> _The task_: Please report each line of the data below that contains "Discount".
---------- Provided data ----------
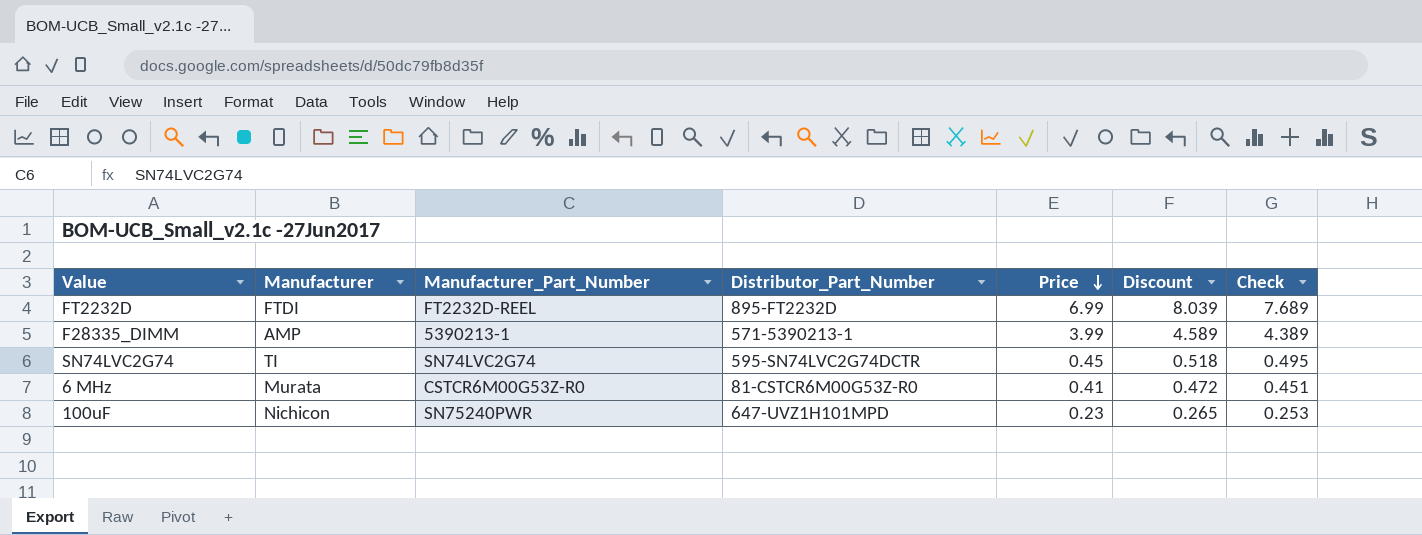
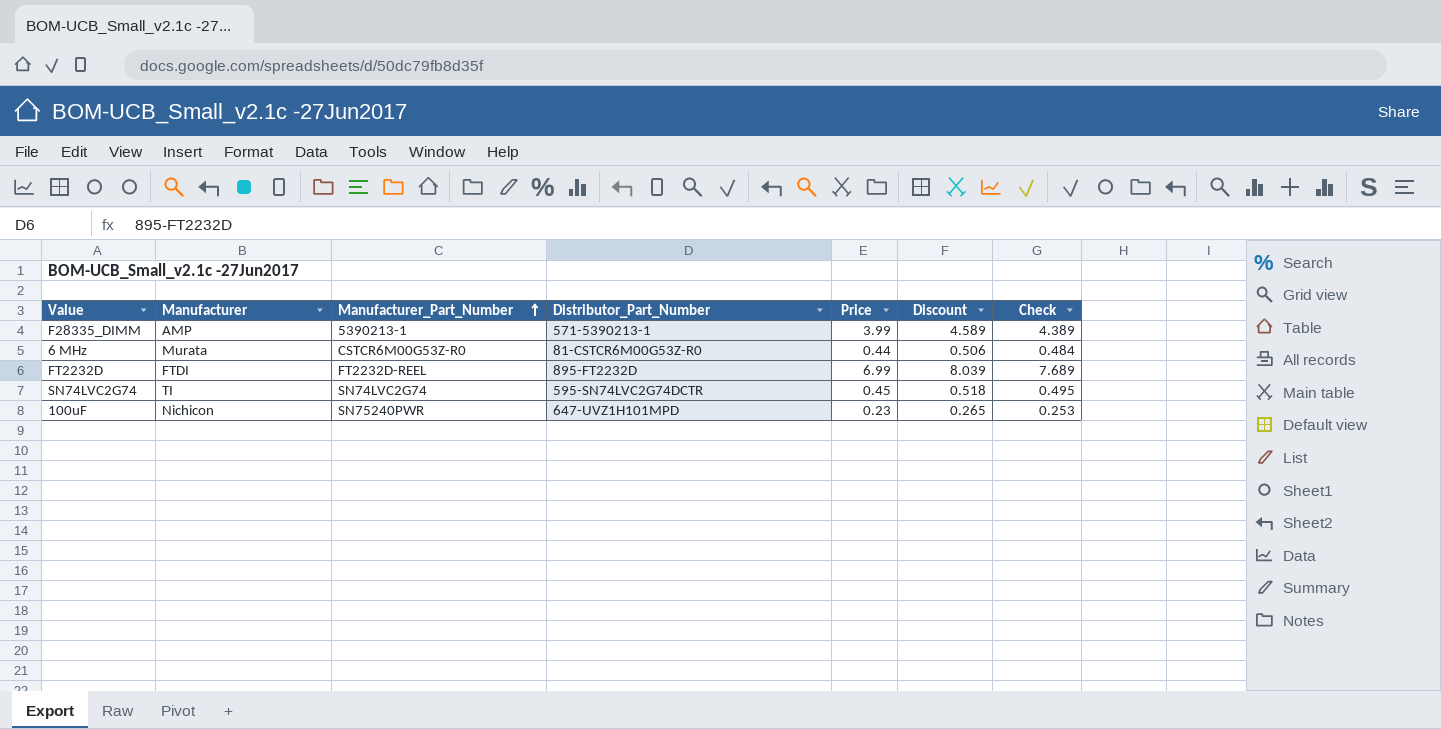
row order: Price descending -> Manufacturer_Part_Number ascending
6 MHz | Price: 0.41 -> 0.44
6 MHz | Discount: 0.472 -> 0.506
6 MHz | Check: 0.451 -> 0.484

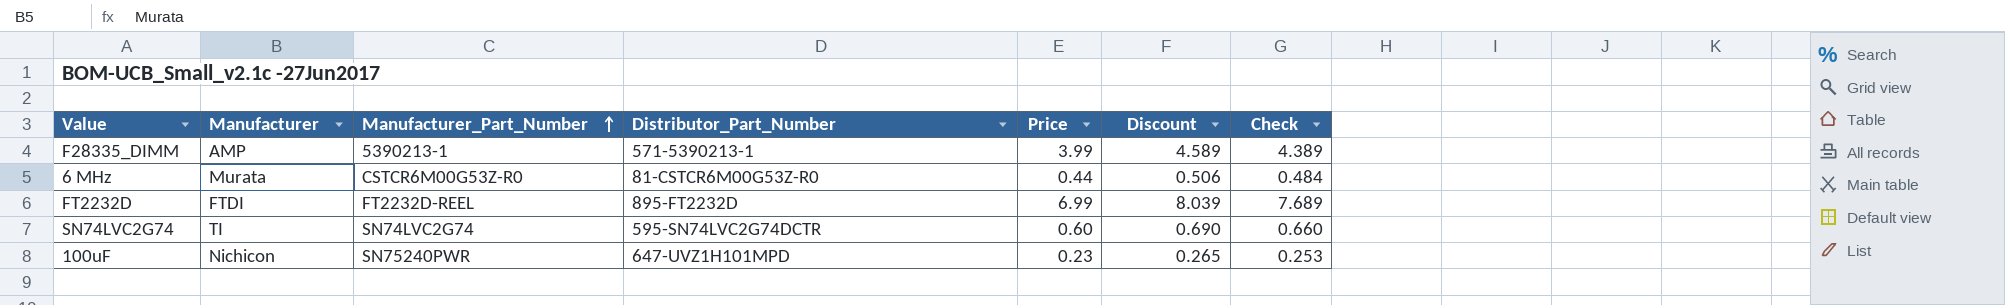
SN74LVC2G74 | Price: 0.45 -> 0.60
SN74LVC2G74 | Discount: 0.518 -> 0.690
SN74LVC2G74 | Check: 0.495 -> 0.660

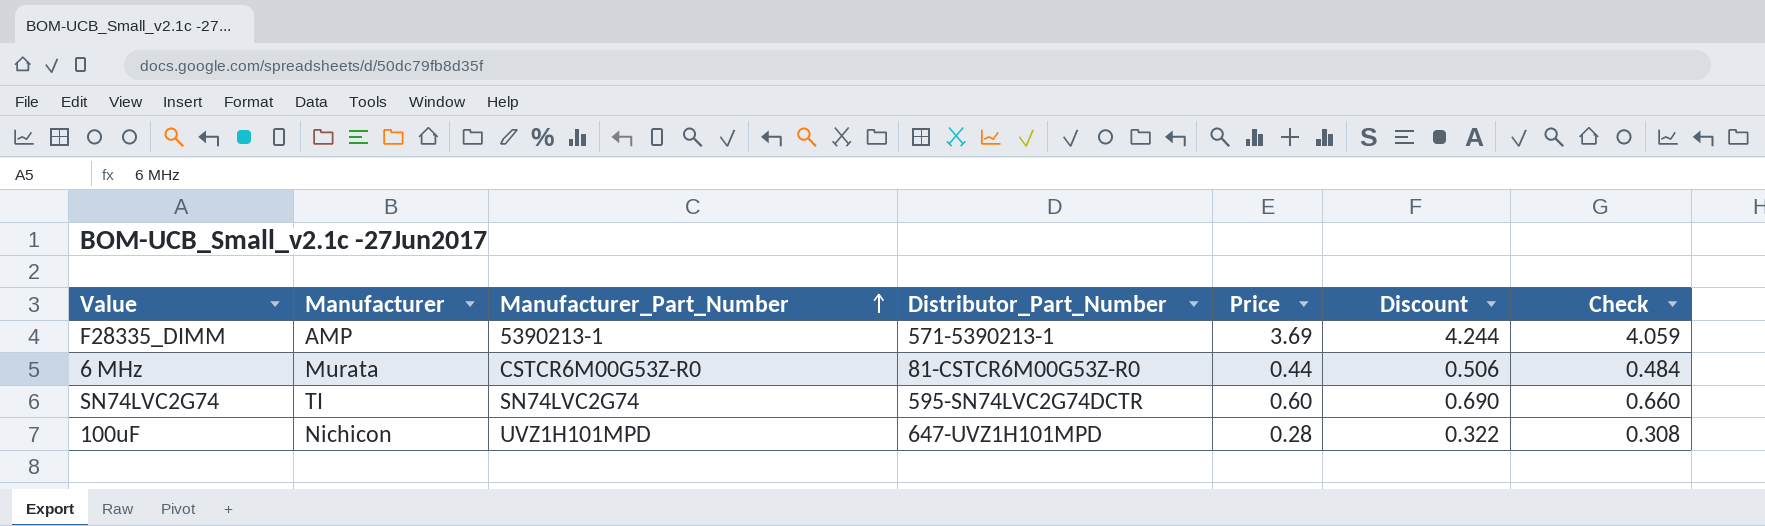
row FT2232D: FTDI | FT2232D-REEL | 895-FT2232D | 6.99 | 8.039 | 7.689 -> none
F28335_DIMM | Price: 3.99 -> 3.69
F28335_DIMM | Discount: 4.589 -> 4.244
F28335_DIMM | Check: 4.389 -> 4.059
100uF | Manufacturer_Part_Number: SN75240PWR -> UVZ1H101MPD
100uF | Price: 0.23 -> 0.28
100uF | Discount: 0.265 -> 0.322
100uF | Check: 0.253 -> 0.308

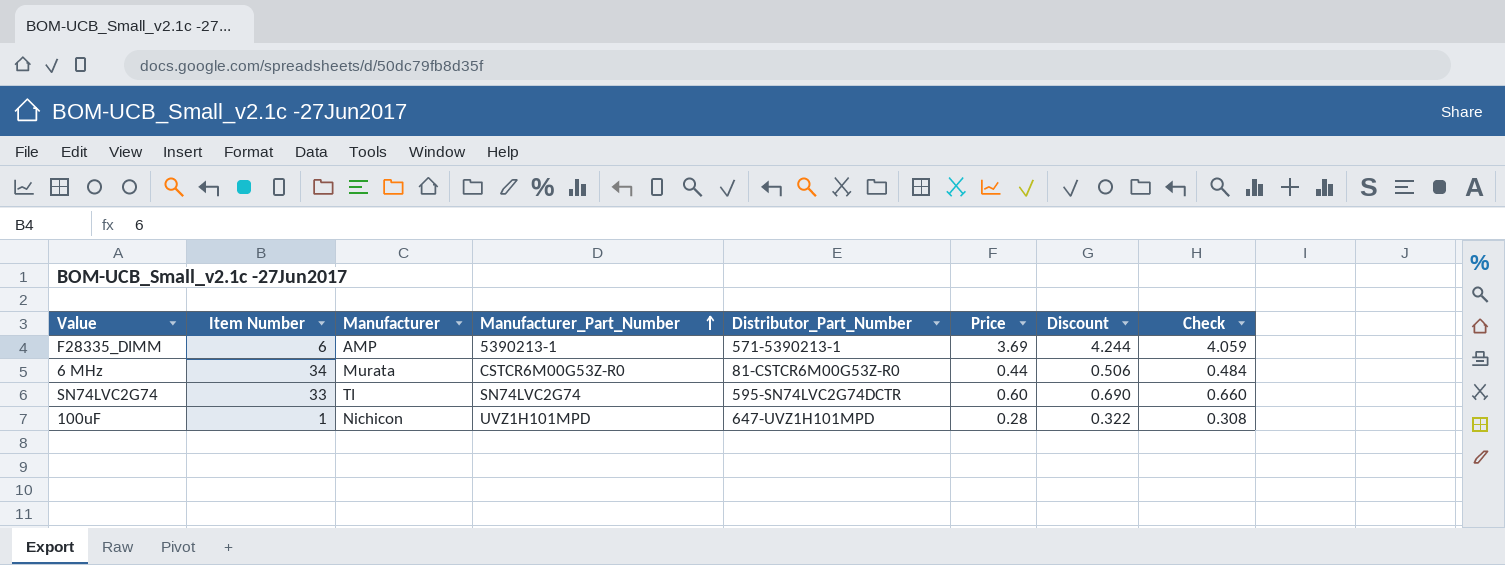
column Item Number | position: none -> 2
----------
> _Problem solution_:
6 MHz | Discount: 0.472 -> 0.506
SN74LVC2G74 | Discount: 0.518 -> 0.690
F28335_DIMM | Discount: 4.589 -> 4.244
100uF | Discount: 0.265 -> 0.322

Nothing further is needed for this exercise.